Like station life, this is not a 9-5 job. I was warned on day one to take a bag of essentials with me because you never know where you might end up.
I wish I had taken that advice seriously as I am writing this at midnight from a faceless hotel in Perth where all I have is my empty lunchbox, the scrubs I'm standing up in and a hi-viz vest. Let me tell you it's a damn sight colder in Perth than it was in Hedland this morning when we loaded the plane to pick up a man with suspected appendicitis at a remote indigenous community to transport him to Karratha hospital. From there we have been tasked, re-directed mid-flight and sent here, there and everywhere.
Since this morning I've been off the plane at two mine sites and Onslow airstrip.
We were supposed to have a meet at RFDS Meekathara but a Priority 1 diversion for a broken pelvis caused us to miss them.
We were at work today for 14 hours and nearly eight of them were spent in the air. Strict guidelines protect the RFDS crew from fatigue and, except in exceptional circumstances, the pilots can only fly for eight hours. That means we're grounded in Perth for the night.
But who could get sick of a job where as you work to help people in the most dire of circumstances you also get this view from your office window? It's all about the flying.
What: Kalyeeda Station
Managers/owners: Kalyeeda is a family owned and run station headed by Peter and Cheryl Camp who have owned the property for nearly 20 years.
Region: Kalyeeda is found between the Fitzroy River and the Great Sandy Desert in the West Kimberley of WA.

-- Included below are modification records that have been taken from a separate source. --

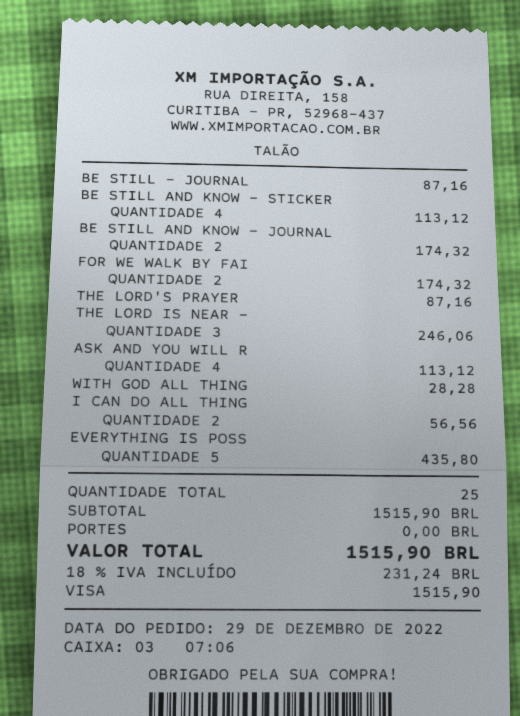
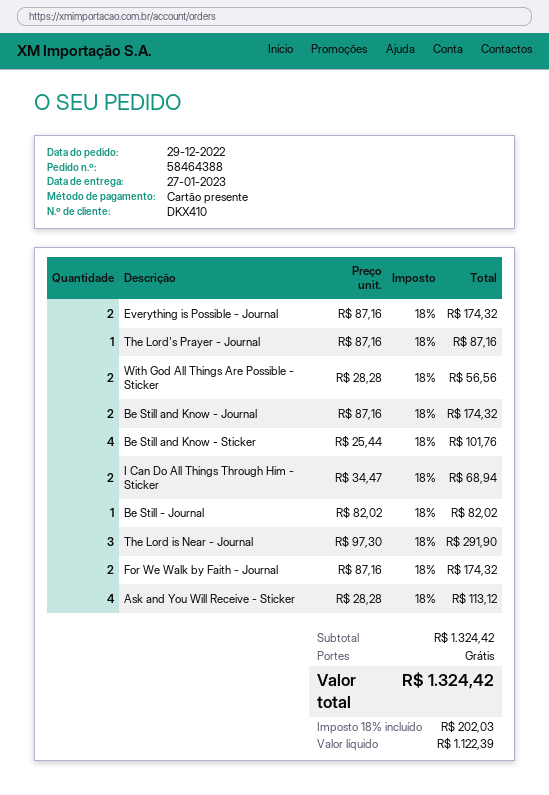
payment method: Visa -> gift card
BE STILL - JOURNAL: 1 for 87.16 -> 1 for 82.02
BE STILL AND KNOW - STICKER: 4 for 113.12 -> 4 for 101.76
THE LORD IS NEAR -: 3 for 246.06 -> 3 for 291.90
WITH GOD ALL THING: 1 for 28.28 -> 2 for 56.56
I CAN DO ALL THING: 2 for 56.56 -> 2 for 68.94
EVERYTHING IS POSS: 5 for 435.80 -> 2 for 174.32
subtotal: 1515.90 -> 1324.42
tax: 18% = 231.24 -> 18% = 202.03
total: 1515.90 -> 1324.42

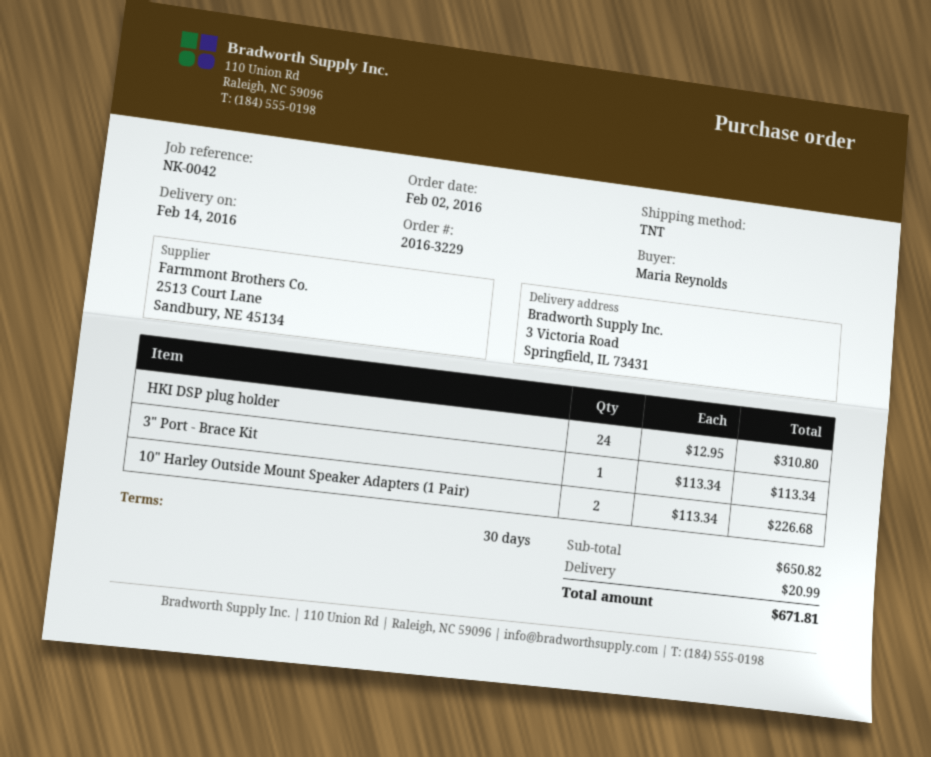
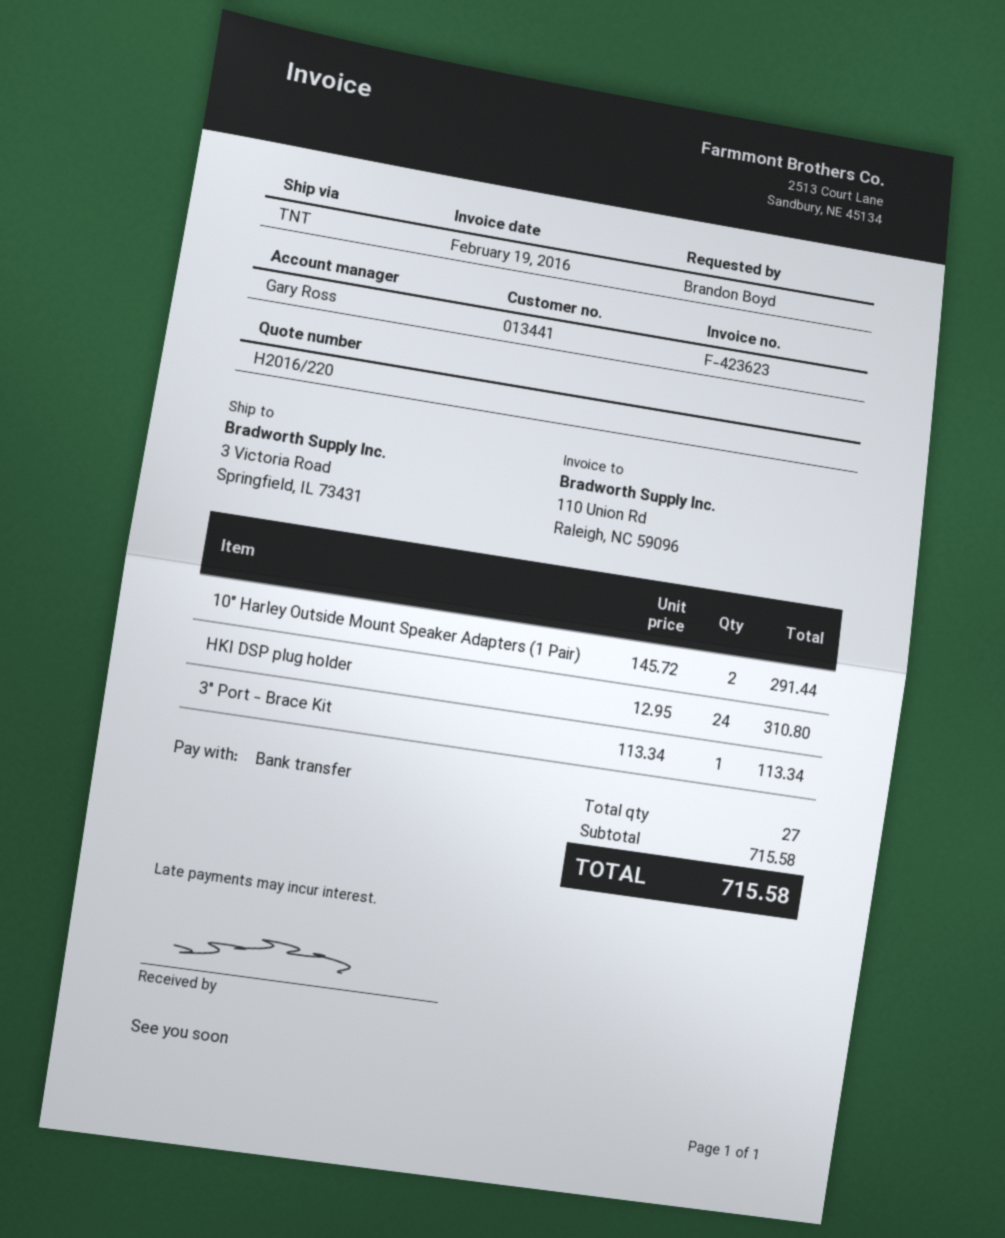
ordered by: Maria Reynolds -> Brandon Boyd
10" Harley Outside Mount Speaker Adapters (1 Pair): 2 x 113.34 = 226.68 -> 2 x 145.72 = 291.44
subtotal: 650.82 -> 715.58
shipping: 20.99 -> none
total: 671.81 -> 715.58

Nearest town: Derby is our closest town - about 250kms away. On a good road in the dry season this will take two hours drive on dirt roads and a further hour on the bitumen. In the wet season when the Fitzroy River is up we have to take a different route to avoid the flooded crossing. It can take more than four hours drive if we can get out at all.
Nearest roadhouse: Willare Bridge roadhouse is 190Km from the homestead.
Number of cattle: We run about 6,500 cattle over all. About 2,500 of these are our breeder cows that are mainly the tropically bred Brahman cows. We then cross Droughtmaster bulls over these to produce calves that are more versatile for different markets and have a bit of hybrid vigour.
Number of staff: This varies seasonally. In the wet season there are periods of time where there will only be a couple of people. In the dry, Kalyeeda comes alive with a full crew. There can be up to 8 on the stock crew, plus mechanics, bore runners, cooks and general helpers. It's not uncommon for the station cook to have to cater for 15-20 people.
Size of station: 122,000 ha (300,000 acres).
How often and how the mail is delivered: We get mail once a week on the mail plane which flies onto our strip about 1km from the homestead
How often and how the stores shopping is done: We usually have someone coming or going from town every two weeks to a month or so.
How far off the bitumen are you? About 150kms.